● What to work on
Copy out the data in full and exactly, passing over the pictures.

● Record set
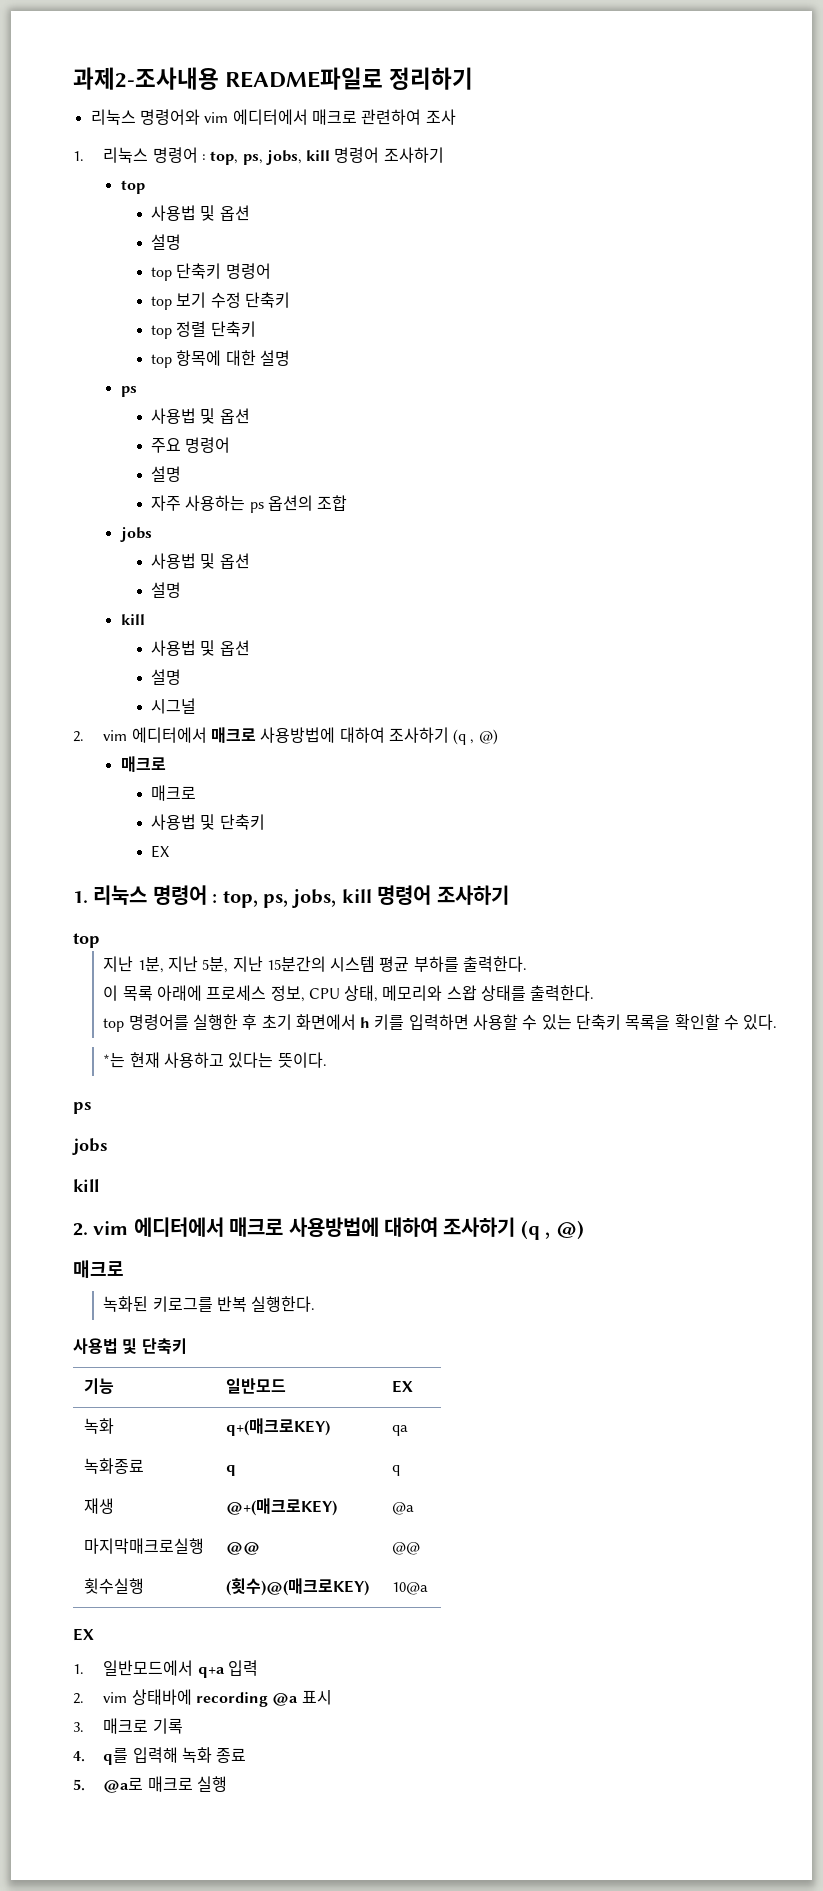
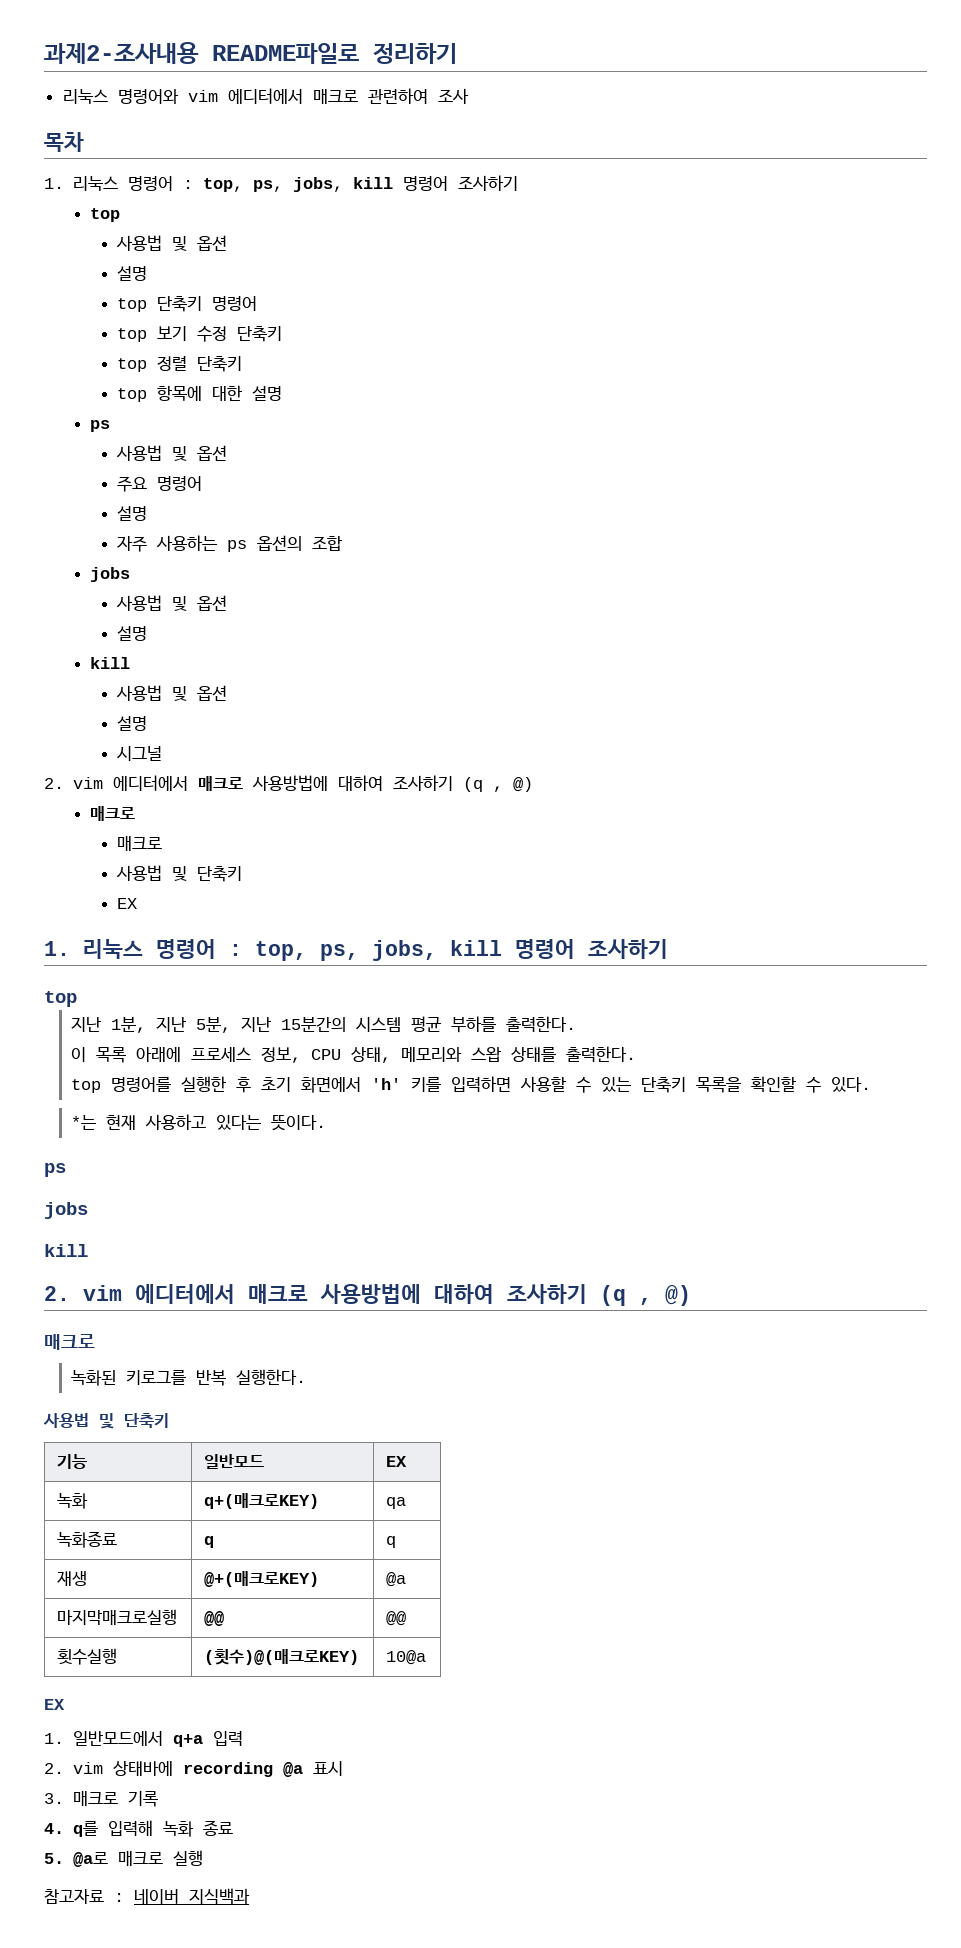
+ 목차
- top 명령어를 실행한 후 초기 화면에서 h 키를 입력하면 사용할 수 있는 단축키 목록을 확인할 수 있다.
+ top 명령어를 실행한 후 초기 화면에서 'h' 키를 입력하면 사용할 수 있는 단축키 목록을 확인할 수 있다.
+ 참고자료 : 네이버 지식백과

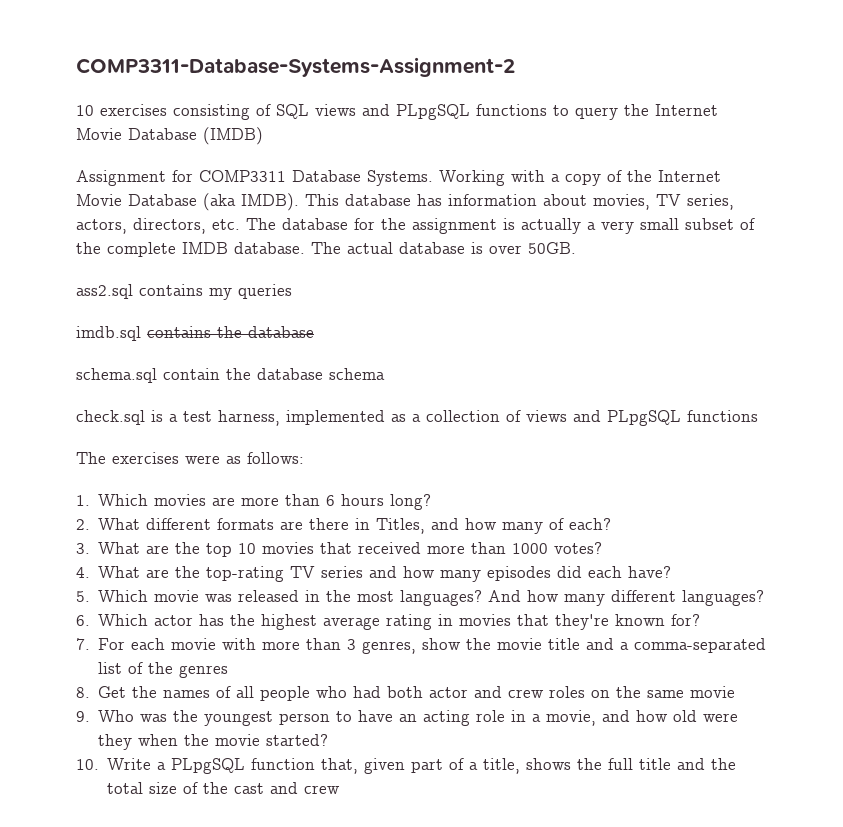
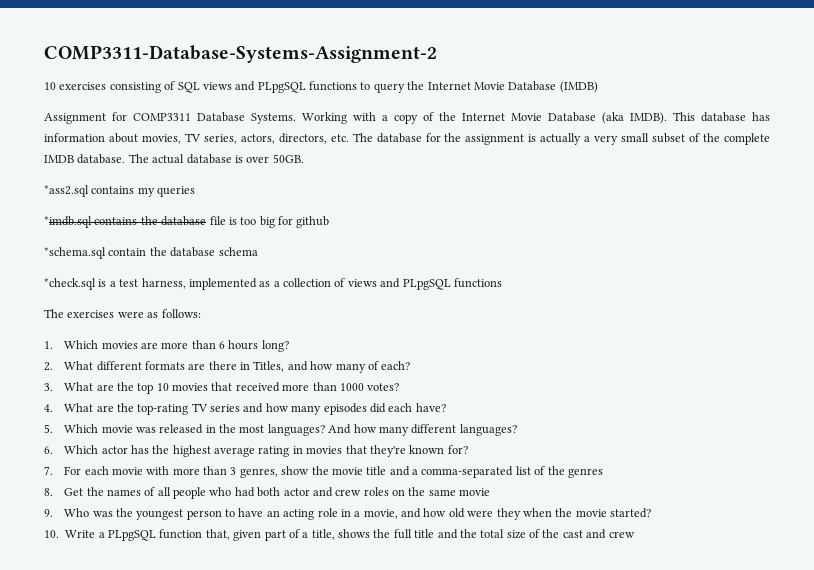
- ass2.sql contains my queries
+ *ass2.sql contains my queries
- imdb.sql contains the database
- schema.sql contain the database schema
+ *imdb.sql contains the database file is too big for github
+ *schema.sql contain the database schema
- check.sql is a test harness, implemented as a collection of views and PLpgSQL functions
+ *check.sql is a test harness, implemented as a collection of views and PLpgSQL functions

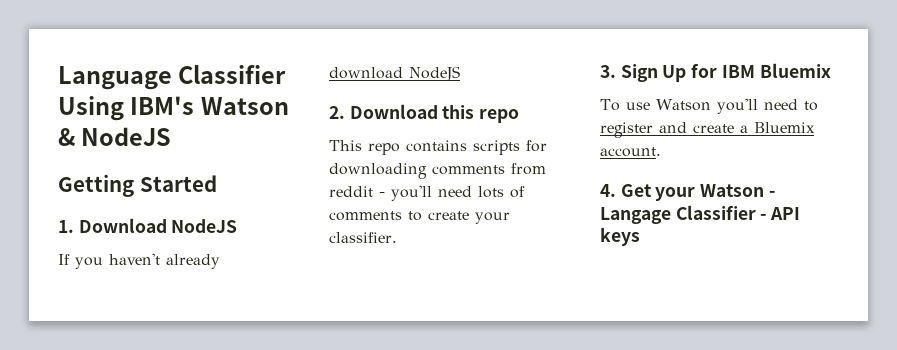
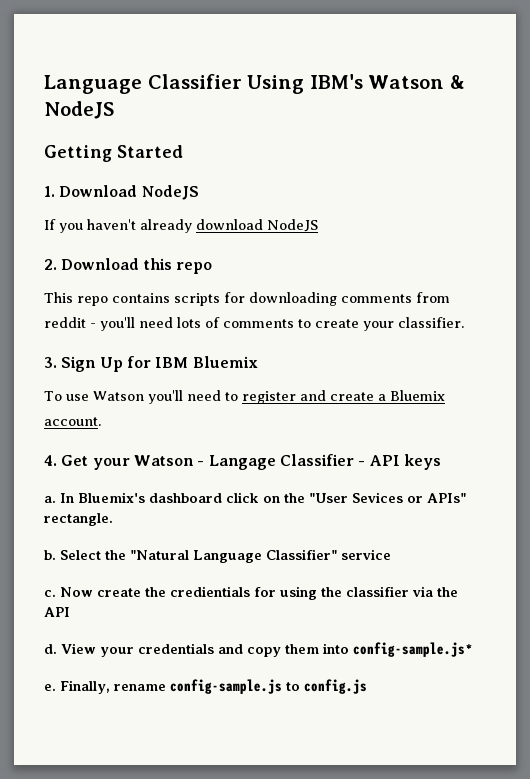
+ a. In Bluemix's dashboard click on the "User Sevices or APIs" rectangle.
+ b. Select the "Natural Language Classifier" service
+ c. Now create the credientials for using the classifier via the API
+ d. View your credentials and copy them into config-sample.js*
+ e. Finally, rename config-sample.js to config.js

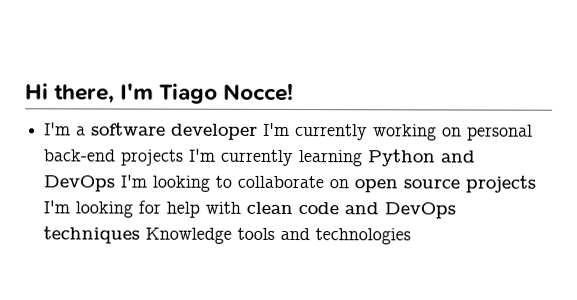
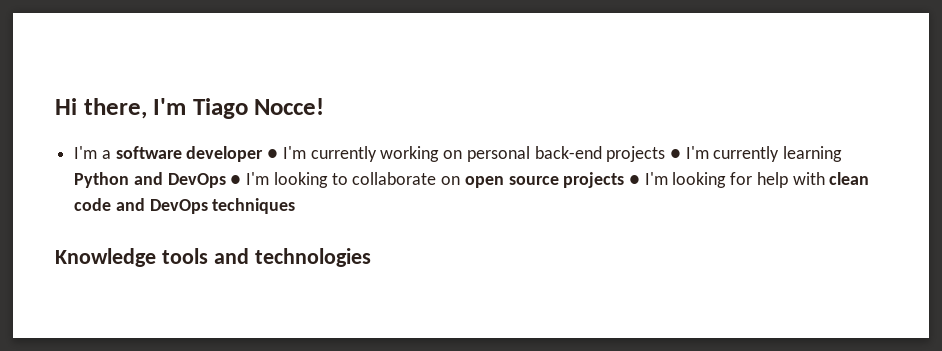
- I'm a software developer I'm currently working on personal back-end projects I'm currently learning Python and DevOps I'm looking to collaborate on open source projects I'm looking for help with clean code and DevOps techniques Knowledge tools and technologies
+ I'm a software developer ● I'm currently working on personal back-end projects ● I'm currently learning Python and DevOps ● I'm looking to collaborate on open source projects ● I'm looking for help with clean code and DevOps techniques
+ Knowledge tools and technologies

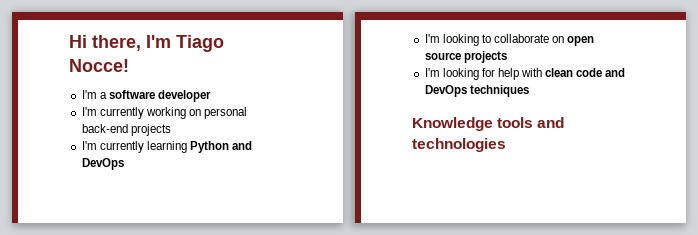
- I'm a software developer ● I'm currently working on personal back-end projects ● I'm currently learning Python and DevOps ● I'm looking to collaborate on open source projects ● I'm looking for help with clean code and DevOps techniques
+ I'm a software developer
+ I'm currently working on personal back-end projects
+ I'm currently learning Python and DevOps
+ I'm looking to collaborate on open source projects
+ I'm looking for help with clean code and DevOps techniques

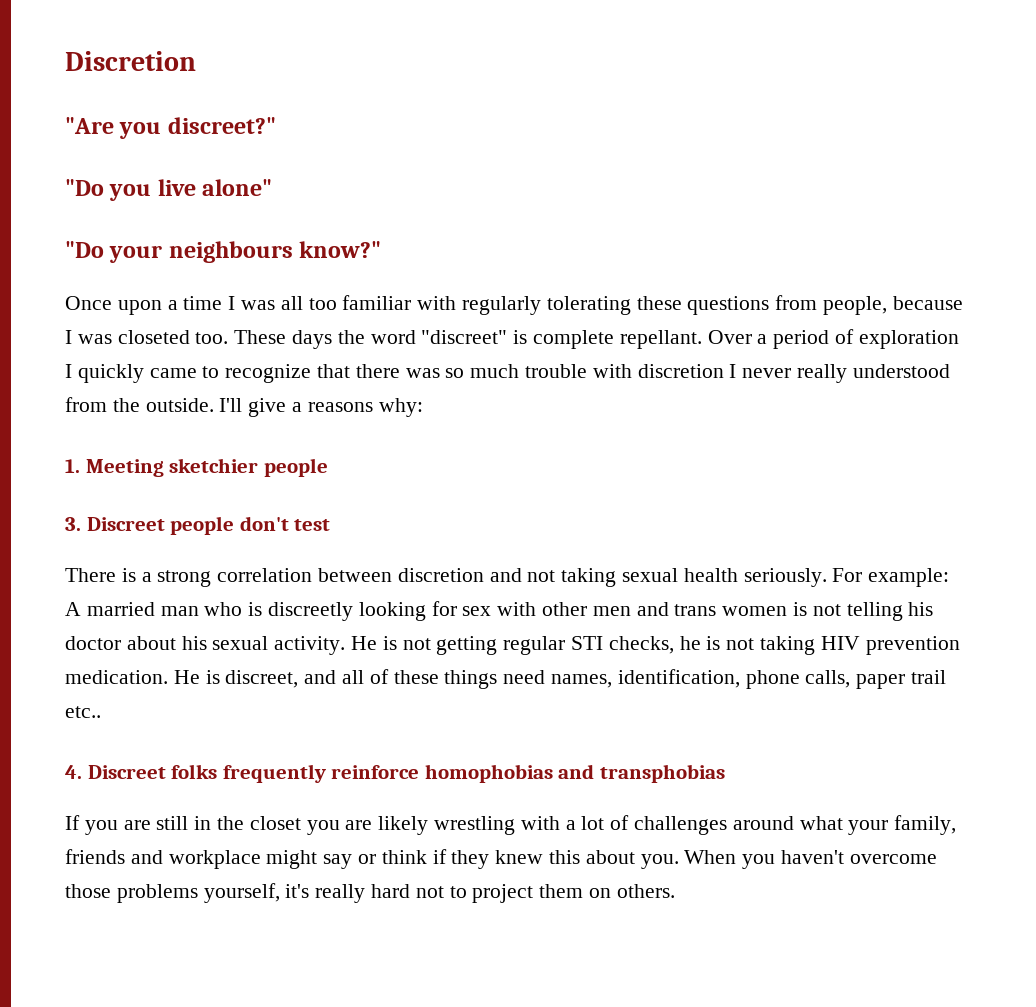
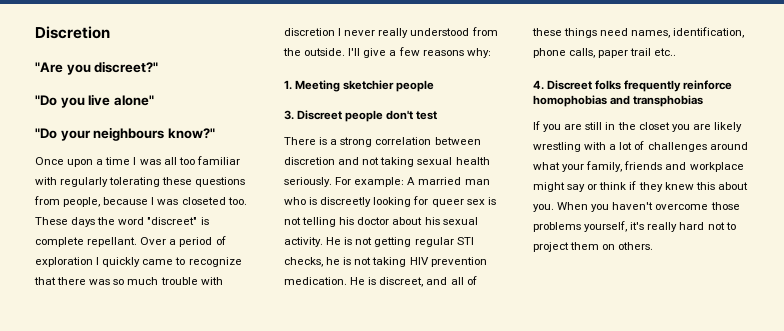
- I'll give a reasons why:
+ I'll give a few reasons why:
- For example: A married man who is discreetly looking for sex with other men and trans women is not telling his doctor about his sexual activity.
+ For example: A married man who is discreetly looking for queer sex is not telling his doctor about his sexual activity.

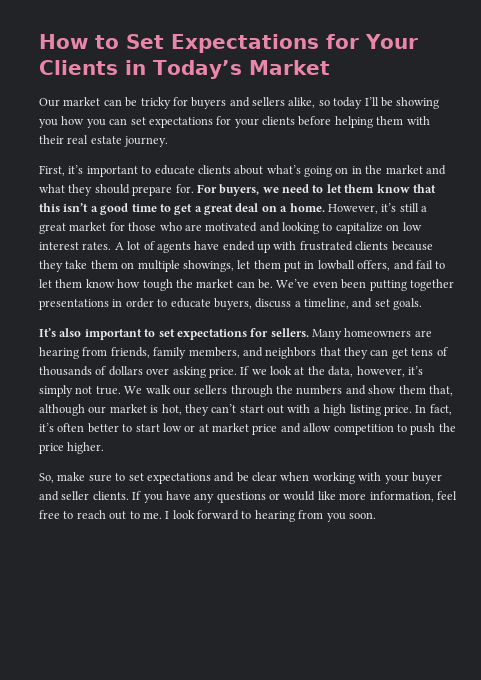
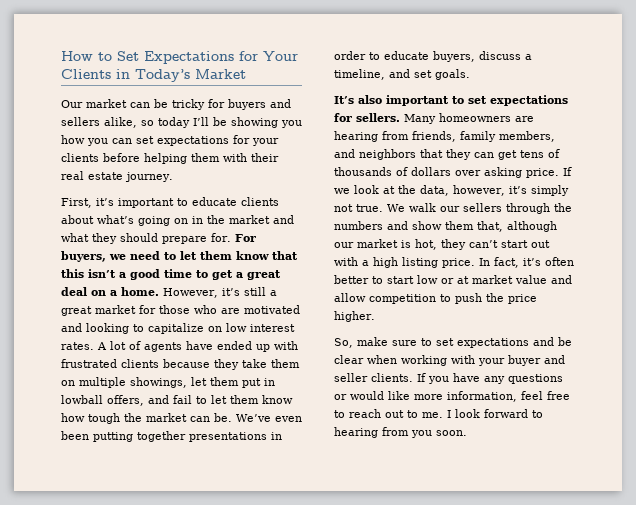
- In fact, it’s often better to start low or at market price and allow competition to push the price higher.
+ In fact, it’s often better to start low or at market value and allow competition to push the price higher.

● Response box
+ 목차
- top 명령어를 실행한 후 초기 화면에서 h 키를 입력하면 사용할 수 있는 단축키 목록을 확인할 수 있다.
+ top 명령어를 실행한 후 초기 화면에서 'h' 키를 입력하면 사용할 수 있는 단축키 목록을 확인할 수 있다.
+ 참고자료 : 네이버 지식백과

- ass2.sql contains my queries
+ *ass2.sql contains my queries
- imdb.sql contains the database
- schema.sql contain the database schema
+ *imdb.sql contains the database file is too big for github
+ *schema.sql contain the database schema
- check.sql is a test harness, implemented as a collection of views and PLpgSQL functions
+ *check.sql is a test harness, implemented as a collection of views and PLpgSQL functions

+ a. In Bluemix's dashboard click on the "User Sevices or APIs" rectangle.
+ b. Select the "Natural Language Classifier" service
+ c. Now create the credientials for using the classifier via the API
+ d. View your credentials and copy them into config-sample.js*
+ e. Finally, rename config-sample.js to config.js

- I'm a software developer I'm currently working on personal back-end projects I'm currently learning Python and DevOps I'm looking to collaborate on open source projects I'm looking for help with clean code and DevOps techniques Knowledge tools and technologies
+ I'm a software developer ● I'm currently working on personal back-end projects ● I'm currently learning Python and DevOps ● I'm looking to collaborate on open source projects ● I'm looking for help with clean code and DevOps techniques
+ Knowledge tools and technologies

- I'm a software developer ● I'm currently working on personal back-end projects ● I'm currently learning Python and DevOps ● I'm looking to collaborate on open source projects ● I'm looking for help with clean code and DevOps techniques
+ I'm a software developer
+ I'm currently working on personal back-end projects
+ I'm currently learning Python and DevOps
+ I'm looking to collaborate on open source projects
+ I'm looking for help with clean code and DevOps techniques

- I'll give a reasons why:
+ I'll give a few reasons why:
- For example: A married man who is discreetly looking for sex with other men and trans women is not telling his doctor about his sexual activity.
+ For example: A married man who is discreetly looking for queer sex is not telling his doctor about his sexual activity.

- In fact, it’s often better to start low or at market price and allow competition to push the price higher.
+ In fact, it’s often better to start low or at market value and allow competition to push the price higher.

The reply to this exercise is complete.